While evaluating a business, will include the analytics of a company’s management, capital earnings, the market value of assets, and the future of the business in the market.

The need for business valuation:

The business needs to valued at times of starting a new business from an existing old business, to enter into partnership contracts and also if a business has to be dissolved. The management will take the help of professional evaluators for this purpose.

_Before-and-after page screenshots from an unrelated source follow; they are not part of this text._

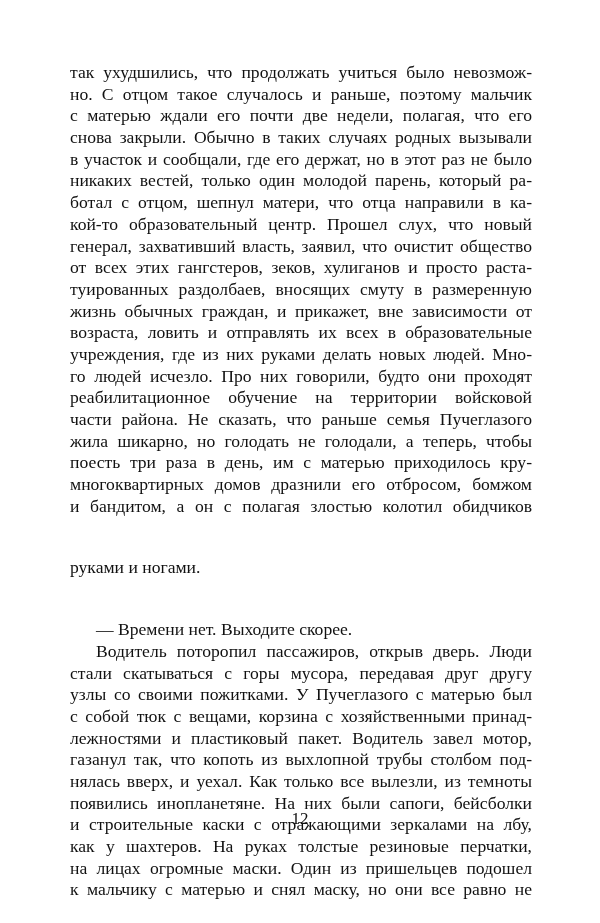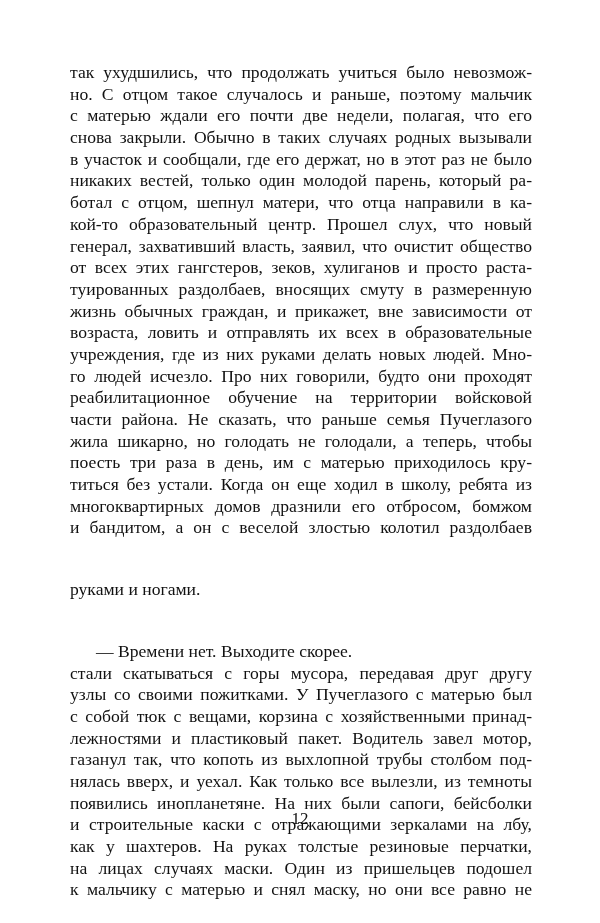--- a/index.html
+++ b/index.html
@@ -63,7 +63,6 @@
     <span class="line">части района. Не сказать, что раньше семья Пучеглазого</span>
     <span class="line">жила шикарно, но голодать не голодали, а теперь, чтобы</span>
     <span class="line">поесть три раза в день, им с матерью приходилось кру-</span>
-    <span class="line">титься без устали. Когда он еще ходил в школу, ребята из</span>
     <span class="line">многоквартирных домов дразнили его отбросом, бомжом</span>
     <span class="line">и бандитом, а он с веселой злостью колотил раздолбаев</span>
     <span class="line last">руками и ногами.</span>

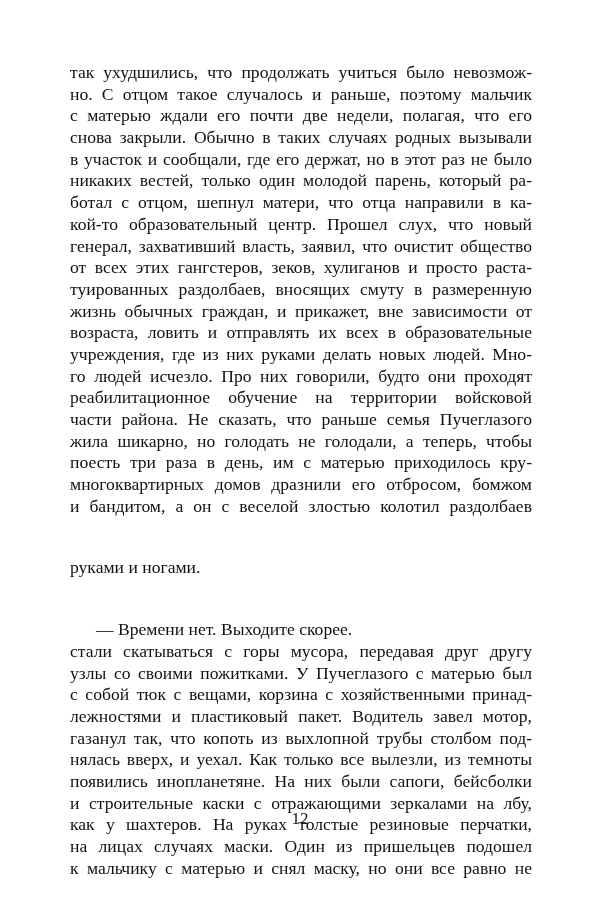--- a/index.html
+++ b/index.html
@@ -64,7 +64,7 @@
     <span class="line">жила шикарно, но голодать не голодали, а теперь, чтобы</span>
     <span class="line">поесть три раза в день, им с матерью приходилось кру-</span>
     <span class="line">многоквартирных домов дразнили его отбросом, бомжом</span>
-    <span class="line">и бандитом, а он с веселой злостью колотил раздолбаев</span>
+    <span class="line">и бандитом, а он с полагая злостью колотил обидчиков</span>
     <span class="line last">руками и ногами.</span>
   </div>
 

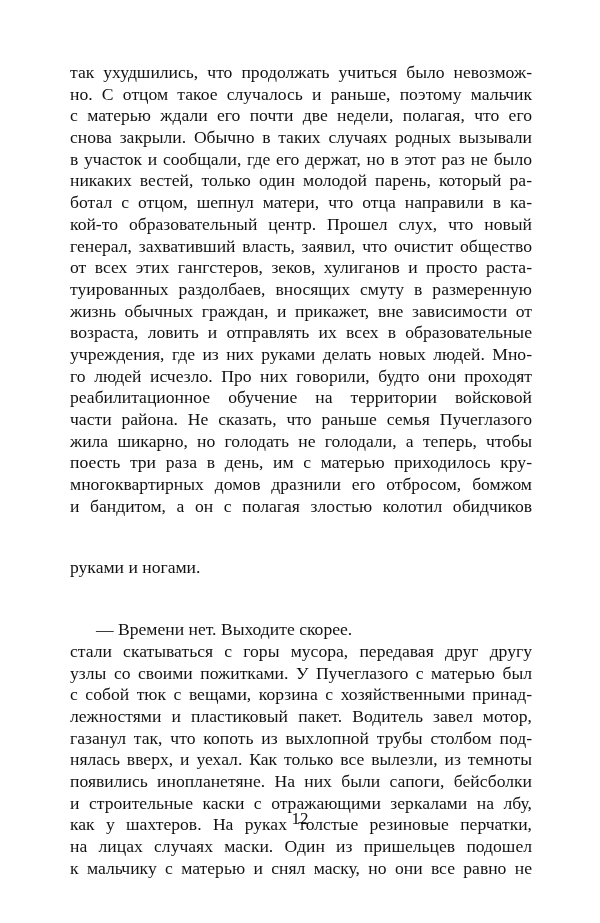--- a/index.html
+++ b/index.html
@@ -73,6 +73,7 @@
   </div>
 
   <div>
+    <span class="line indent">Водитель поторопил пассажиров, открыв дверь. Люди</span>
     <span class="line">стали скатываться с горы мусора, передавая друг другу</span>
     <span class="line">узлы со своими пожитками. У Пучеглазого с матерью был</span>
     <span class="line">с собой тюк с вещами, корзина с хозяйственными принад-</span>

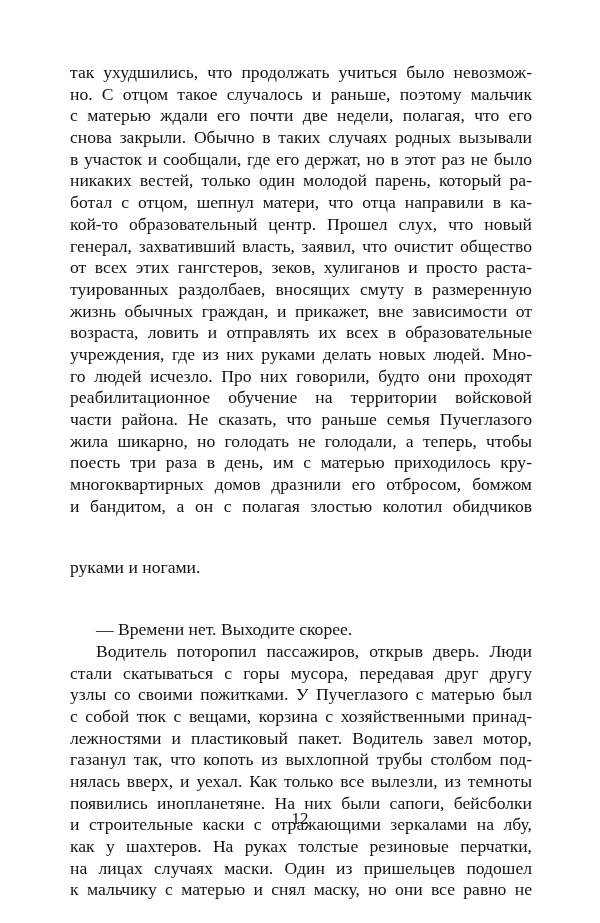--- a/index.html
+++ b/index.html
@@ -83,7 +83,7 @@
     <span class="line">появились инопланетяне. На них были сапоги, бейсболки</span>
     <span class="line">и строительные каски с отражающими зеркалами на лбу,</span>
     <span class="line">как у шахтеров. На руках толстые резиновые перчатки,</span>
-    <span class="line">на лицах случаях маски. Один из пришельцев подошел</span>
+    <span class="line">на лицах огромные маски. Один из пришельцев подошел</span>
     <span class="line">к мальчику с матерью и снял маску, но они все равно не</span>
     <span class="line last">смогли его узнать.</span>
   </div>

The different methods of business valuation are:

  • Times revenue method: in this method, the stream of revenues in a certain term period is applied to a multiplier depending on the economic and industry perspective and situation.
  • Book value: by analyzing the value of equity of a shareholder, this method is used to find the business value. It is calculated as the difference between the current assets and current liabilities which are present in the balance sheet statement.
  • Discounted cash flow method: this method operates on the projections of future cash flows which operate in the current market situation of the company.It takes the inflation factor into account while calculating the value of the business.
  • Market capitalization: the simplest method of business valuation which is calculated by multiplying the company’s share price with the number of shares outstanding.this is a quick method and can be a very crucial factor to know the value of a business.
  • Earnings multiplier: this method of valuation an accurate measure of the company’s value in terms of its sales revenue.here the future profits are adjusted against cash flows to predict the business value of the company.
  • Liquidation value: this is simple and easy to calculate. The value at which the assets are liquidated or changed into cash so that the liabilities can be paid off on that day.

These are the basic valuation methods but there could be many more according to the business dimensions.Another factor which needs business valuation is tax reporting.the internal revenue system requires a business to be valued in terms of its fair market value.